Personal information
- Born: 5 December 1951 (age 74)

Figure skating career
- Country: Czechoslovakia
- Partner: Rijana Hartmanová
- Retired: 1970s

= Petr Starec =

Petr Starec (/cs/; born 5 December 1951) is a Czech figure skating coach and former competitor. As a single skater, he became a two-time Czechoslovak national bronze medalist and competed at the 1969 European Championships in Garmisch-Partenkirchen, finishing 18th.

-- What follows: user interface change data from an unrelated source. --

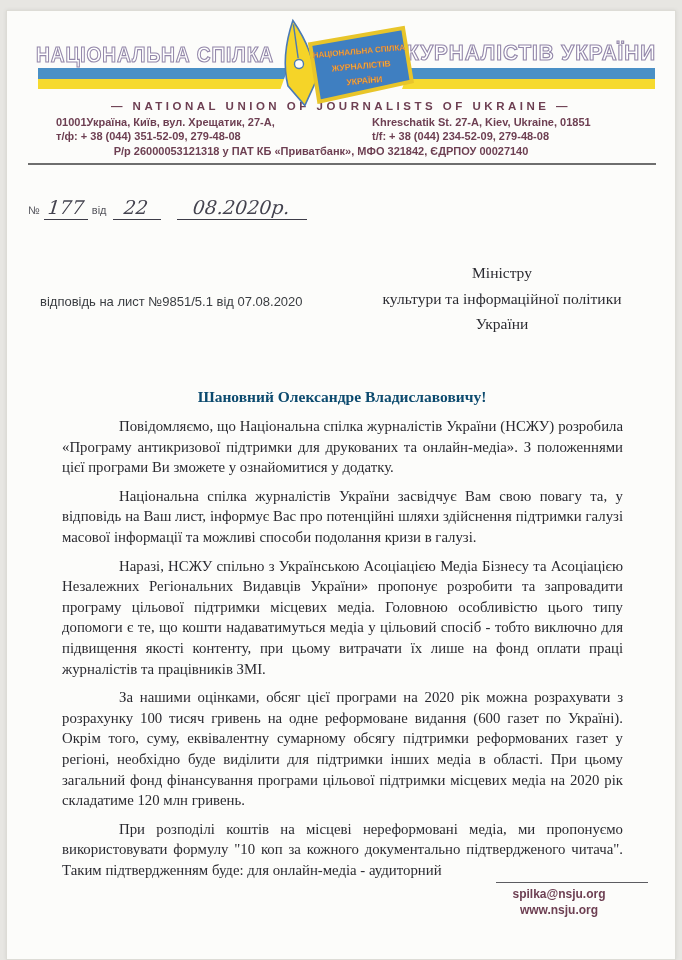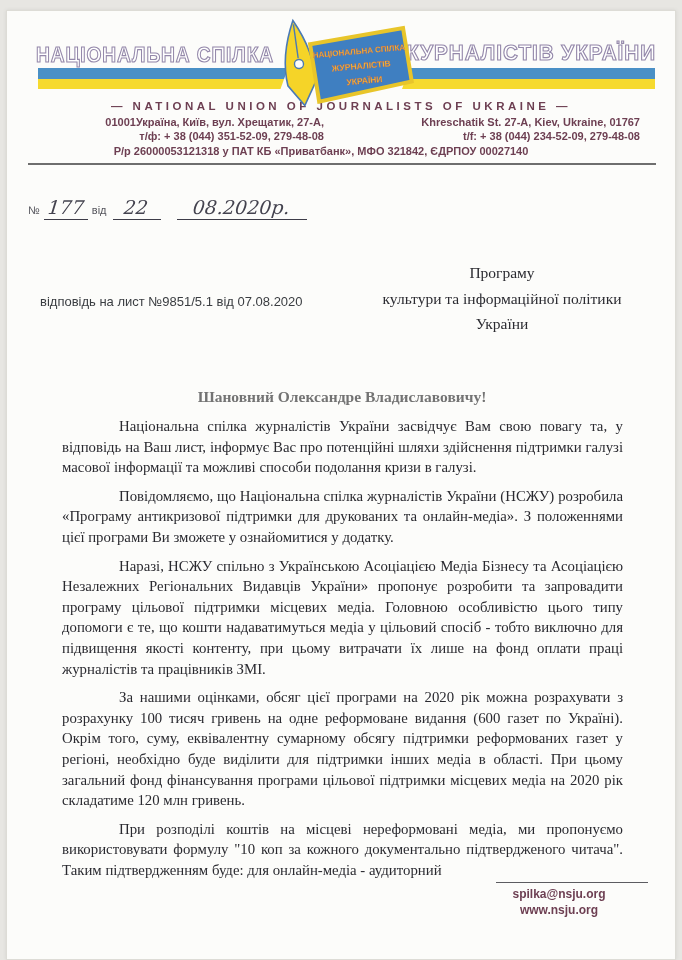"01001Україна, Київ, вул. Хрещатик, 27-А," .addr { text-align: right -> left }
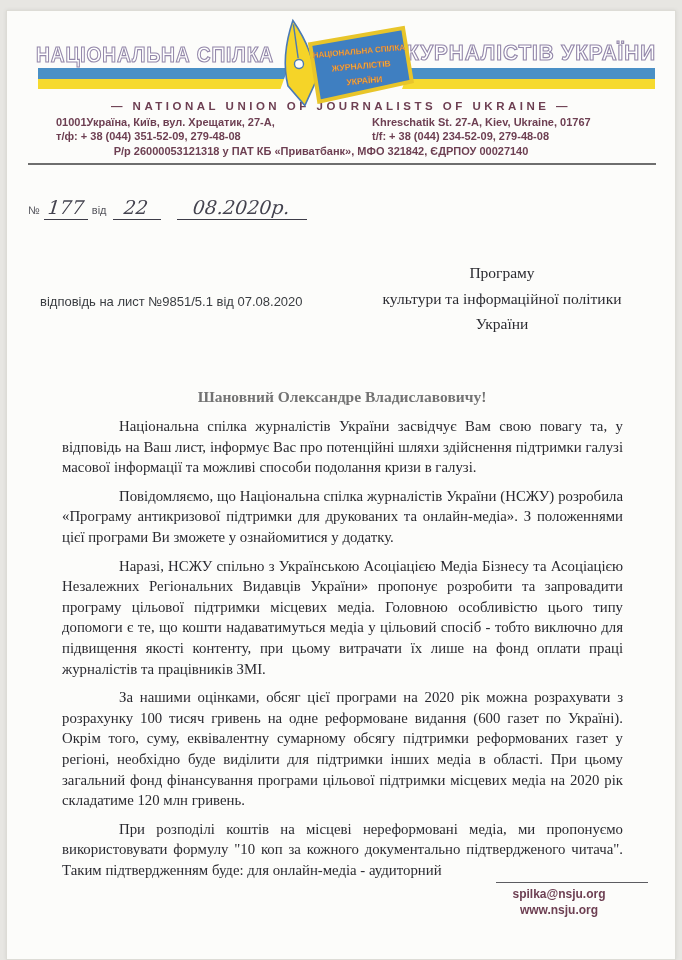"Khreschatik St. 27-A, Kiev, Ukraine," div { text: 01767 -> 01851 }
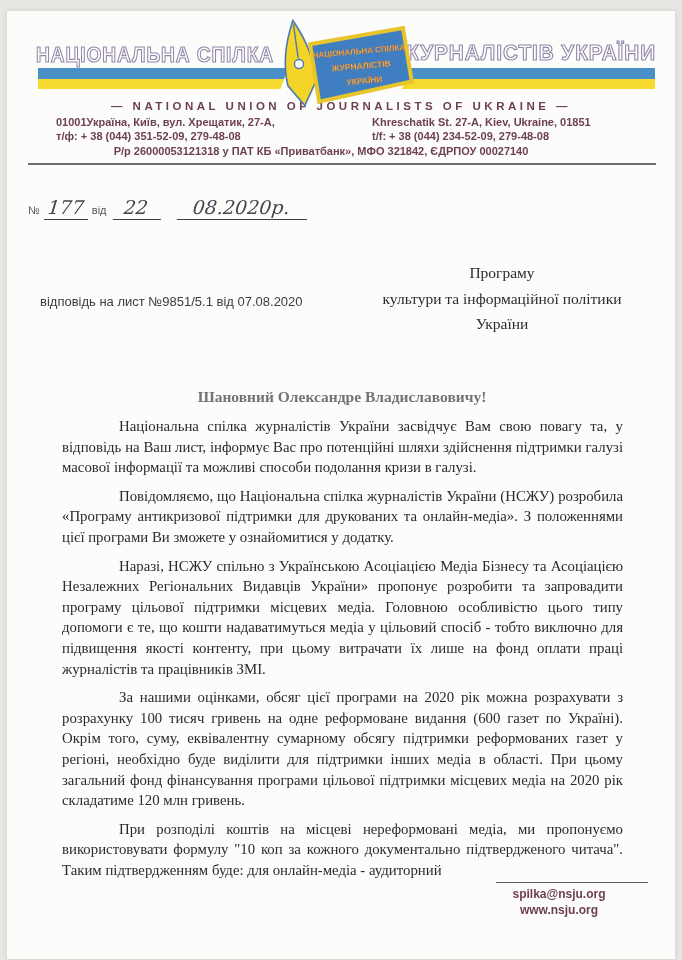"Програму" div { text: Програму -> Міністру }
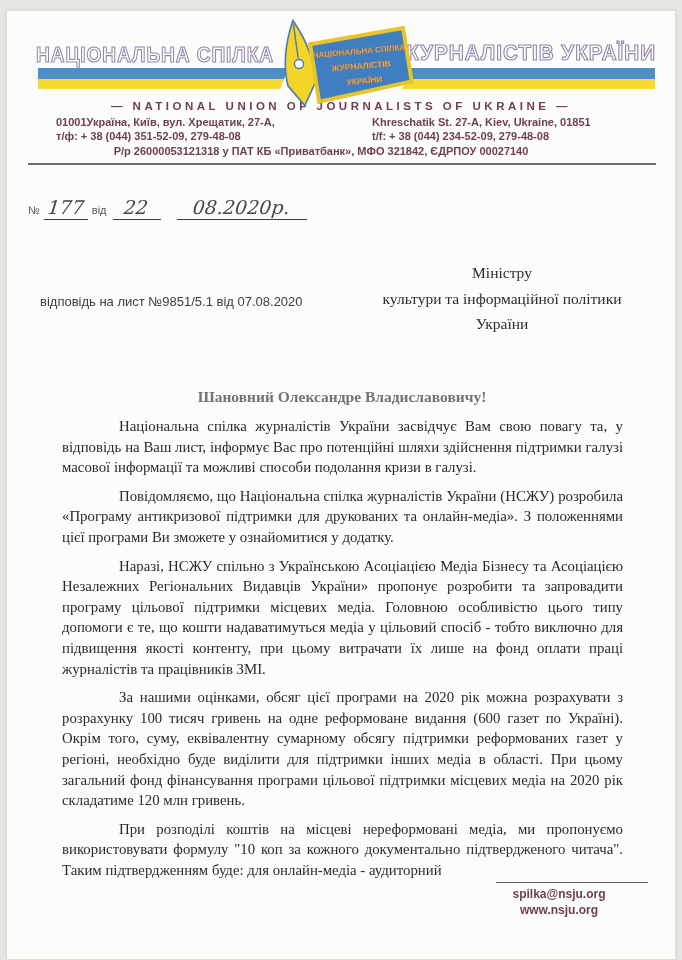"Шановний Олександре Владиславовичу!" .salutation { color: #737373 -> #0c4a6e }
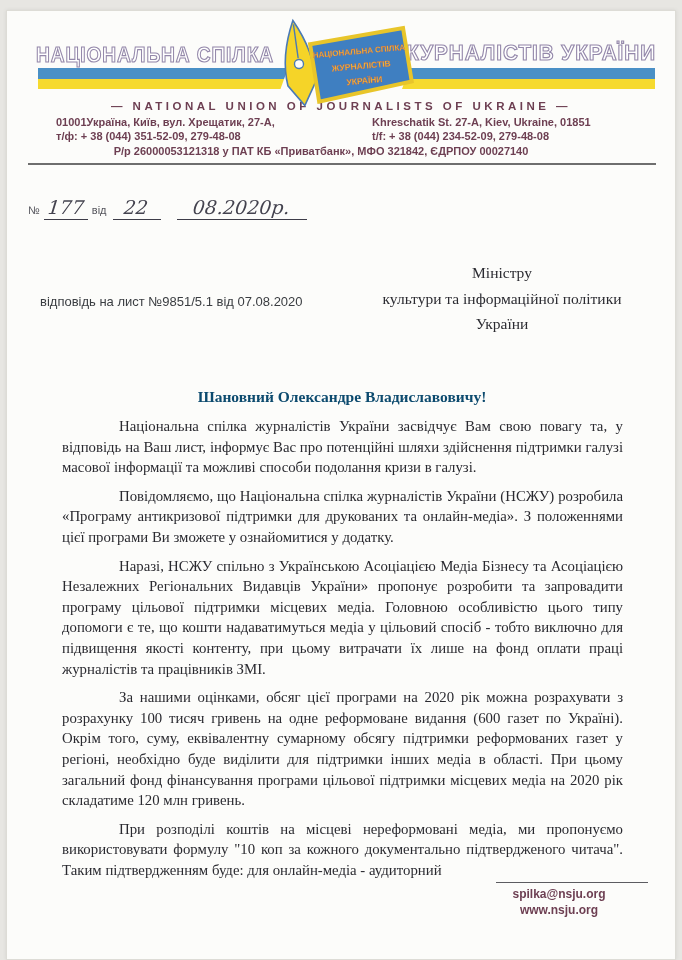"Національна спілка журналістів України" p { order: before "Повідомляємо, що Національна спілка" -> after "Повідомляємо, що Національна спілка" }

Starec later teamed up with Rijana Hartmanová to compete in pair skating. They won the 1974 national title and placed 13th at the 1974 European Championships in Zagreb.

Starec is the head of the Department of Sports at Masaryk University in Brno. He has coached Michal Březina (from 2004 to 2012), Eliška Březinová (until 2012), Alexandra Kunová, and Petr Kotlařík.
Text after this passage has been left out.